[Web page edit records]
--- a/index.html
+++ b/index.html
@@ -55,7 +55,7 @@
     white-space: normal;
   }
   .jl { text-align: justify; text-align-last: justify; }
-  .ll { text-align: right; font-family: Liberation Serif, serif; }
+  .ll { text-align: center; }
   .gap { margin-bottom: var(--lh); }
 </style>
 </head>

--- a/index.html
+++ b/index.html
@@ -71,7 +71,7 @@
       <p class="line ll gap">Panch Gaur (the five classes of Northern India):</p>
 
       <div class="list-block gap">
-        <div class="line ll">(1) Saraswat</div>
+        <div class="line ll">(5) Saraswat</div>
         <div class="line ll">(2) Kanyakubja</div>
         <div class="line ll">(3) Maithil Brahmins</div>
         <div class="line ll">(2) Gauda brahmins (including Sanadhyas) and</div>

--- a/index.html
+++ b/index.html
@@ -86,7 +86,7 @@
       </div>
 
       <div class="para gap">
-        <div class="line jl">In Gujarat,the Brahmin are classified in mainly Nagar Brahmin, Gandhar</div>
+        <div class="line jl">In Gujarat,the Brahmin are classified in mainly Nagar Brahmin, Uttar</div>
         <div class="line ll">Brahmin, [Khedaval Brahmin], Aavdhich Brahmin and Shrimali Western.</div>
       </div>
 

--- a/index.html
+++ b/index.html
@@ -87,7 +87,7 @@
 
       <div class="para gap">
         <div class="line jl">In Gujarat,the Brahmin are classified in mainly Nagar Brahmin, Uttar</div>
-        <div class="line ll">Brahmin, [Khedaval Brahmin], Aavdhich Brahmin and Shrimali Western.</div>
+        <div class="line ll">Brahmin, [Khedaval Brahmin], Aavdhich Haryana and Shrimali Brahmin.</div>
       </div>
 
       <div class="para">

---

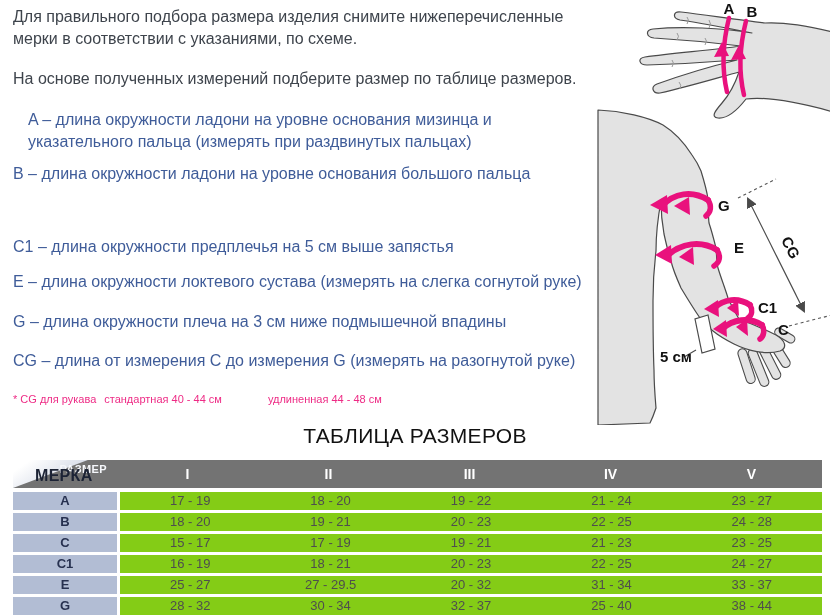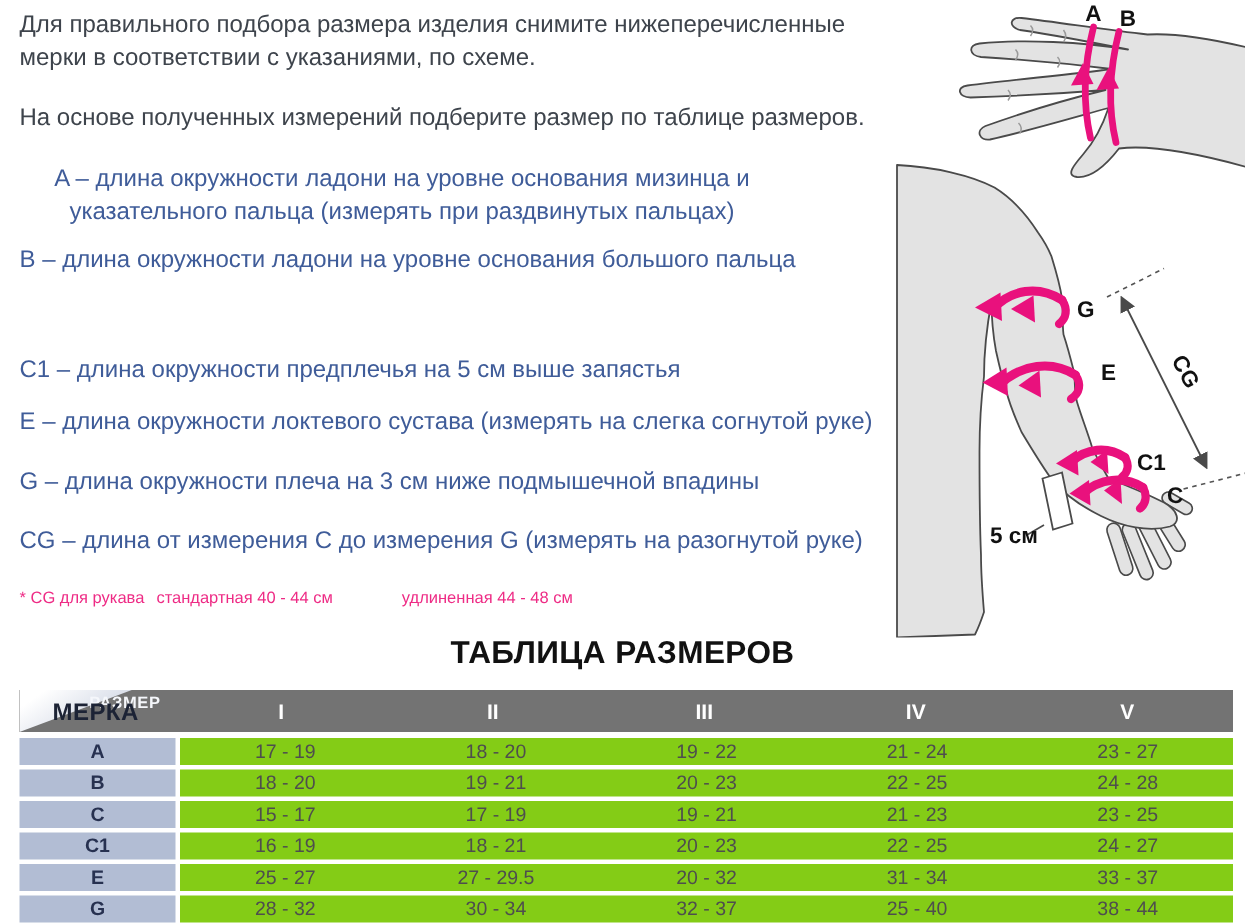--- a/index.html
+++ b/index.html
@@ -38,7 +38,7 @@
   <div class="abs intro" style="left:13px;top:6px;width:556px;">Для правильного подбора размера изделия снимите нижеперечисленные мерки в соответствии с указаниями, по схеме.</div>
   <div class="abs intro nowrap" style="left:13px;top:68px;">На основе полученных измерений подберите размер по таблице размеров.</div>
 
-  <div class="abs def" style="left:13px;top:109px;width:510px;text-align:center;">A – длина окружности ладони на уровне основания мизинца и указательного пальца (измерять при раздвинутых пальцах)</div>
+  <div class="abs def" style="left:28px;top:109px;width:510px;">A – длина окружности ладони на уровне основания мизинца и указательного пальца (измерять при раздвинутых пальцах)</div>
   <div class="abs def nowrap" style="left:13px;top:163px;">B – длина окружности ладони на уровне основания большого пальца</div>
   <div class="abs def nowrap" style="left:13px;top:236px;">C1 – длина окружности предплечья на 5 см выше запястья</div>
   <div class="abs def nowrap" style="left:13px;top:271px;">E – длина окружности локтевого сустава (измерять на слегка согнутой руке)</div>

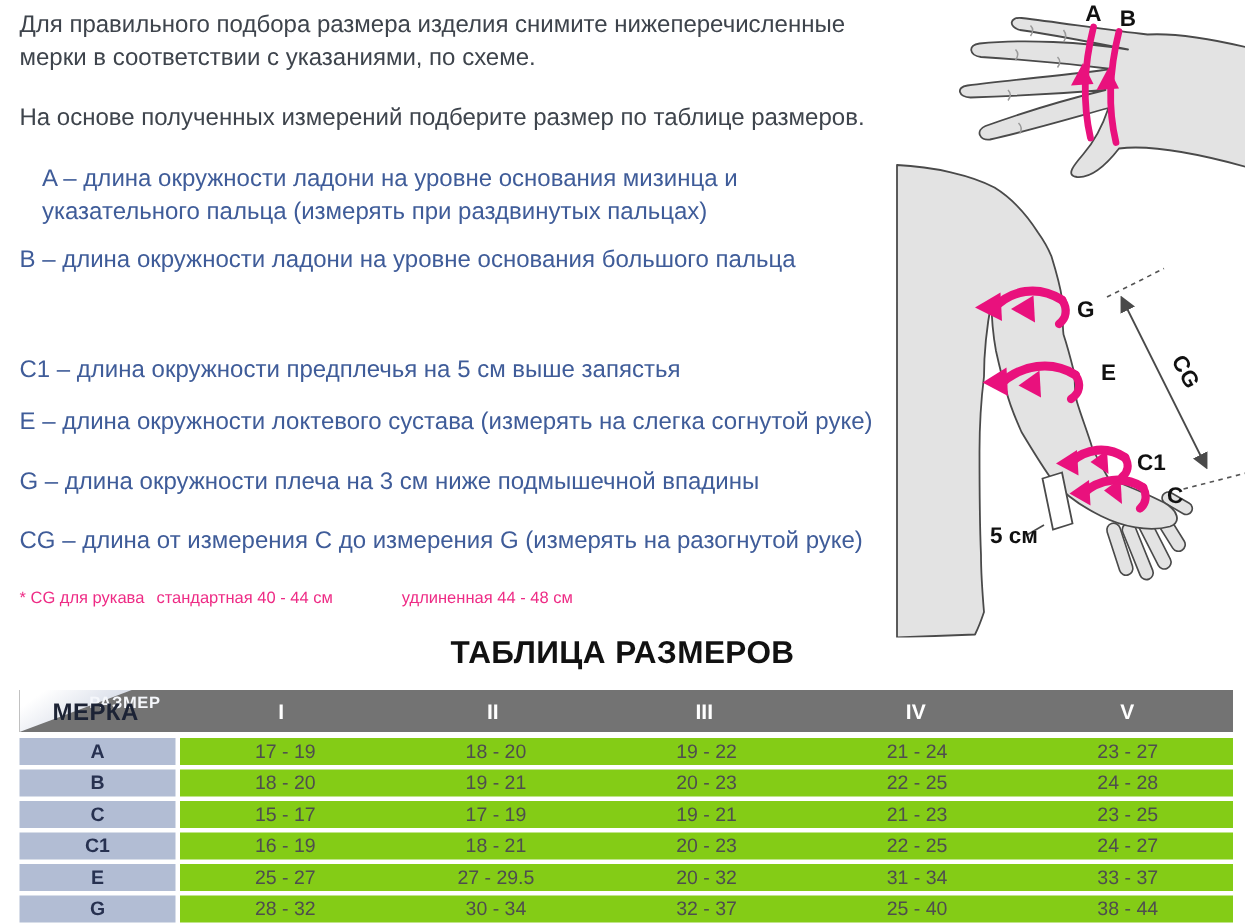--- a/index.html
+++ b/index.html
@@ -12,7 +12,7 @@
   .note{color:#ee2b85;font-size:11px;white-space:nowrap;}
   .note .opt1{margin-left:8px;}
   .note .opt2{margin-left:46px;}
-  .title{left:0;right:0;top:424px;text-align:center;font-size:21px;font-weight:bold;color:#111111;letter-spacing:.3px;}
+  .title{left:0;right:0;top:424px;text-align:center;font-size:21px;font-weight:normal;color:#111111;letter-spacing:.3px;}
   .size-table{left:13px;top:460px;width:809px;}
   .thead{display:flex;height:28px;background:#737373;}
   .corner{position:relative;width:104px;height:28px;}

Problem statement
Could you tally the lines in the data that contain the string "mainly" and answer with the number alone?

Response to this task
3